The Court held that the natural meaning of the clause 3(2) was clear: the first half of the clause provides that the lessee is to pay an annual charge to reimburse the lessor for the costs of providing the services which he covenants to provide, and the second half of the clause identifies how that service charge is to be calculated, namely as a fixed sum, with a fixed annual increase. The alarming consequence of this interpretation (for example, as regards a lease granted in 1980, the service charge would be over £2,500 in 2015 and over £550,000 by 2072) was not a convincing argument for departing from the natural meaning of clause 3(2).
This is a landmark case on the construction of service charge provisions. For many years, lessees have successfully argued that service charge clauses should be construed restrictively. Support for this proposition is found in Rix LJ’s judgment in McHale v Cadogan  EWCA Civ 14,  1 EGLR 51. Lord Neuberger explained that what Rix LJ was saying, quite correctly, was that the court should not “bring within the general words of a service charge clause anything which does not clearly belong there”. This case makes clear that service charge clauses are not subject to any special rule of interpretation. It also clarifies that the courts must not, by invoking commercial common sense and the factual background, undermine the language of the provision in the contract.
Oliver v Sheffield City Council  UKUT 0229 (LC)
Where the lease specifically permits improvements, consultation and consideration of the interests of the leaseholders who will be expected to contribute is likely to be a necessary ingredient in demonstrating that the cost has been reasonably incurred.

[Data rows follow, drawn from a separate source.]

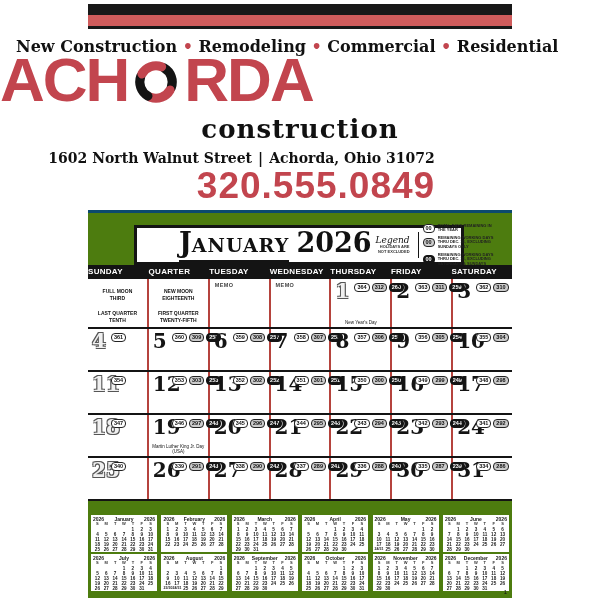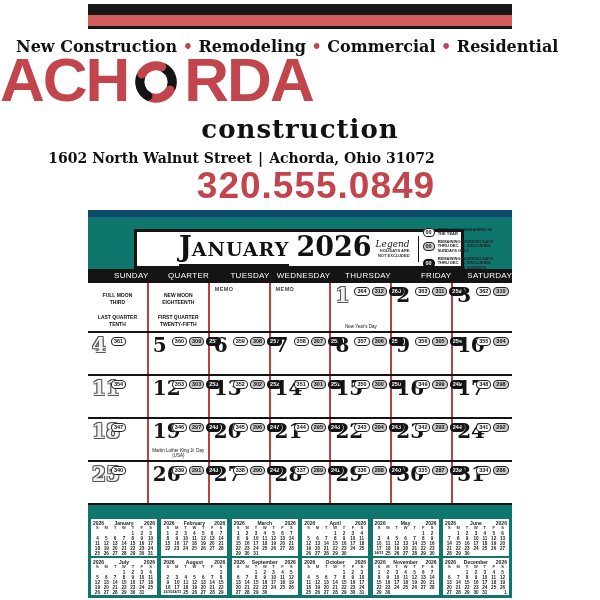--- a/index.html
+++ b/index.html
@@ -20,22 +20,22 @@
             line-height:64px;color:#c2454e;letter-spacing:-2px;}
   .logo-row svg{vertical-align:-8px;margin:0 1px;}
   .logo-sub{position:absolute;top:114px;left:0;width:600px;text-align:center;
             font-family:"DejaVu Serif",serif;font-weight:bold;font-size:26px;letter-spacing:1px;}
   .address{position:absolute;top:150px;left:0;width:483px;text-align:center;
            font-family:"DejaVu Serif",serif;font-weight:bold;font-size:14px;}
   .address .sep{padding:0 6px;}
   .phone{position:absolute;top:165px;left:16px;width:600px;text-align:center;
          font-weight:bold;font-size:37px;color:#c2454e;letter-spacing:1px;}
   
-  .panel{position:absolute;left:88px;top:210px;width:424px;height:388px;background:#0f766e;
-         border-top:7px solid #0c4a6e;box-sizing:border-box;}
+  .panel{position:absolute;left:88px;top:210px;width:424px;height:388px;background:#4d7c0f;
+         border-top:3px solid #0c4a6e;box-sizing:border-box;}
   
   .title-box{position:absolute;left:46px;top:12px;width:330px;height:40px;background:#fff;
              border:3px solid #141414;box-sizing:border-box;display:flex;align-items:center;}
   .month-title{flex:1;padding-left:42px;font-family:"DejaVu Serif",serif;font-weight:bold;white-space:nowrap;}
   .month-underline{display:inline-block;border-bottom:3px solid #141414;line-height:26px;}
   .month-initial{font-size:27px;}
   .month-rest{font-size:19px;letter-spacing:1px;}
   .title-year{font-size:27px;margin-left:7px;}
   
   .legend{display:flex;align-items:center;padding-right:5px;}
@@ -47,21 +47,21 @@
   .l-row{display:flex;align-items:center;margin:1.5px 0;}
   .l-label{font-size:4px;line-height:1.15;width:56px;margin-left:3px;font-weight:bold;color:#222;}
   
   .chip{display:inline-block;font-size:5.5px;line-height:7px;padding:0 2px;border-radius:4px;
         border:1px solid #222;font-weight:bold;}
   .chip.w{background:#fff;color:#111;}
   .chip.g{background:#cccccc;color:#111;}
   .chip.b{background:#141414;color:#fff;border-color:#141414;}
   
   .dow-bar{position:absolute;left:0;top:52px;width:424px;height:14px;background:#141414;display:flex;}
-  .dow{flex:1;color:#fff;font-size:8px;font-weight:normal;text-align:right;line-height:14px;letter-spacing:0.3px;}
+  .dow{flex:1;color:#fff;font-size:8px;font-weight:bold;text-align:left;line-height:14px;letter-spacing:0.3px;}
   
   .grid{position:absolute;left:0;top:66px;width:424px;background:#fff;border-bottom:2px solid #141414;}
   .week{display:flex;height:41px;border-bottom:2px solid #141414;}
   .week:last-child{border-bottom:none;}
   .week.first{height:48px;}
   .cell{flex:1;position:relative;border-right:2px solid #b5433d;}
   .cell:last-child{border-right:none;}
   .num{position:absolute;top:1px;left:4px;font-family:"DejaVu Serif",serif;font-weight:bold;
        font-size:20px;line-height:22px;color:#141414;}
   .num.outline{color:#f0f0f0;text-shadow:-1px -1px 0 #555,1px -1px 0 #555,-1px 1px 0 #555,1px 1px 0 #555;}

In 2011 and 2012 the respondent landlord undertook a programme of major works, which included the removal of the original cladding material from the exterior of the blocks and its replacement with new cladding material, after structural strengthening. The project was eligible to receive a contribution from a commercial energy company as part of the Community Energy Savings Programme (“CESP”). Not all of the work on the estates was eligible for a CESP contribution. The leases required the leaseholders to contribute to the cost of works of repair or improvement carried out to their own blocks, and not to the Estate as a whole but the Council shared the benefit of the CESP funding across the Estate (regardless of which blocks benefited).

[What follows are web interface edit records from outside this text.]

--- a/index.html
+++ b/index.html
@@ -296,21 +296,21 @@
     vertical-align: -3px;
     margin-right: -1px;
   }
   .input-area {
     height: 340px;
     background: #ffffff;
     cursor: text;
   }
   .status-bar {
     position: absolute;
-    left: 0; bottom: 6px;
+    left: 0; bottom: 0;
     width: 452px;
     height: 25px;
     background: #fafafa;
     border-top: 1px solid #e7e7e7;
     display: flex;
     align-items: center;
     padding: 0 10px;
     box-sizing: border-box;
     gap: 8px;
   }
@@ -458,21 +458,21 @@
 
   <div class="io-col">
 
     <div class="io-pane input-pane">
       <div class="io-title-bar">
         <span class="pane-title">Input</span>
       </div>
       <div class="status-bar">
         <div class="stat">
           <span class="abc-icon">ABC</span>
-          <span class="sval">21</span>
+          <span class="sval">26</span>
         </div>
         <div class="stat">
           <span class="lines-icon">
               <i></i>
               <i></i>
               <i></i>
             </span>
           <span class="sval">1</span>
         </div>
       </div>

The LVT held that the costs of the major works had been reasonably incurred by the Council, and that the lessee was required to contribute towards them under the service charge provisions in her lease. The lessee appealed.
Decision on Appeal
The UT (Martin Rodger QC, Deputy President and P D McCrea FRICS) held (1) the element of improvement involved in the project to re-clad the Estates did not make any difference to the reasonableness of the Council’s decision to proceed with the work; (2) the treatment of the CESP funding had not been in accordance with the requirements of the lease.

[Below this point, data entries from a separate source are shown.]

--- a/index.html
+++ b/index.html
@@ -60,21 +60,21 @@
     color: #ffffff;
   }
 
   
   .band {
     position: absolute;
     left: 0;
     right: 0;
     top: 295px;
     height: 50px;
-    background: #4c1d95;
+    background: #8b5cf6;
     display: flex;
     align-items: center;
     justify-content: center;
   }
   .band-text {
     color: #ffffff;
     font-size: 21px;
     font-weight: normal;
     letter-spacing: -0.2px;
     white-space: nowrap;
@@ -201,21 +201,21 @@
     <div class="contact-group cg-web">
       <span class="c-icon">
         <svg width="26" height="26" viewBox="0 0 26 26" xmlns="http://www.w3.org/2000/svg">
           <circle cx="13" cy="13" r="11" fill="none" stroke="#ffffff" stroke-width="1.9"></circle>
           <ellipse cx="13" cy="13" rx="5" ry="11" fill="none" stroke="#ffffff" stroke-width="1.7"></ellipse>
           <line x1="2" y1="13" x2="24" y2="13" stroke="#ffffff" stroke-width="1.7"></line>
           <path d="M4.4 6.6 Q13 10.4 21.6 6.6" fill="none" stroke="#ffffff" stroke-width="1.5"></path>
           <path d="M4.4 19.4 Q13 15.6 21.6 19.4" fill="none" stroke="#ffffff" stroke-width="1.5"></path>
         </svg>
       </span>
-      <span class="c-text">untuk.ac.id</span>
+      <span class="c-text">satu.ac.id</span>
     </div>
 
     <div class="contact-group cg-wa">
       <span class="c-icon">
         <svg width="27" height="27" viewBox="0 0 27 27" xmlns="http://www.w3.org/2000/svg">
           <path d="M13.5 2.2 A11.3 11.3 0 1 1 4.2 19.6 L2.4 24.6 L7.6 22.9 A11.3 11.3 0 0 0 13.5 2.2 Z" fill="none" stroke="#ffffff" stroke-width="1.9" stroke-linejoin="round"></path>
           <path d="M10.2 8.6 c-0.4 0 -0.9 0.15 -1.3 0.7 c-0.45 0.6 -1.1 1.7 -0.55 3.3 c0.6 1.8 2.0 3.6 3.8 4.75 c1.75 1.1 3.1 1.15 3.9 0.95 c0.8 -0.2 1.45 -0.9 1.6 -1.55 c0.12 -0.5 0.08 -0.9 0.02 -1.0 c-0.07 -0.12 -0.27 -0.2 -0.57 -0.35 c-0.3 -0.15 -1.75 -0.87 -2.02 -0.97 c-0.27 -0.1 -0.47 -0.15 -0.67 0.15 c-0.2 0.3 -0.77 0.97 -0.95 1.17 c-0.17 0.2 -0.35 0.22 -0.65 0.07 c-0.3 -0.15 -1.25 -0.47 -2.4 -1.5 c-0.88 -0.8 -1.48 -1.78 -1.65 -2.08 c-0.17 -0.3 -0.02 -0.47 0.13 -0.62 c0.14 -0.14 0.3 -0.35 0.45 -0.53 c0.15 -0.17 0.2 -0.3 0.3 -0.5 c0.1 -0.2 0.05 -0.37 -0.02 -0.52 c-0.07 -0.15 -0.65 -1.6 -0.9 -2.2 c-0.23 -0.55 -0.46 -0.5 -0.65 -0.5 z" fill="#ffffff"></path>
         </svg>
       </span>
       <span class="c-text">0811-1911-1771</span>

Section 19 makes no express distinction between the cost of improvements and the cost of repairs but a different approach may be required to the issue of reasonableness when the works in question are repairs which the landlord is contractually obliged to carry out as against works of improvement over which it has a discretion: see Waaler v LB Hounslow  UKUT 0017 (LC). In this case, the UT went further: where the lease specifically permits improvements, consultation and consideration of the interests of the leaseholders who will be expected to contribute is likely to be a necessary ingredient in demonstrating that the cost has been reasonably incurred.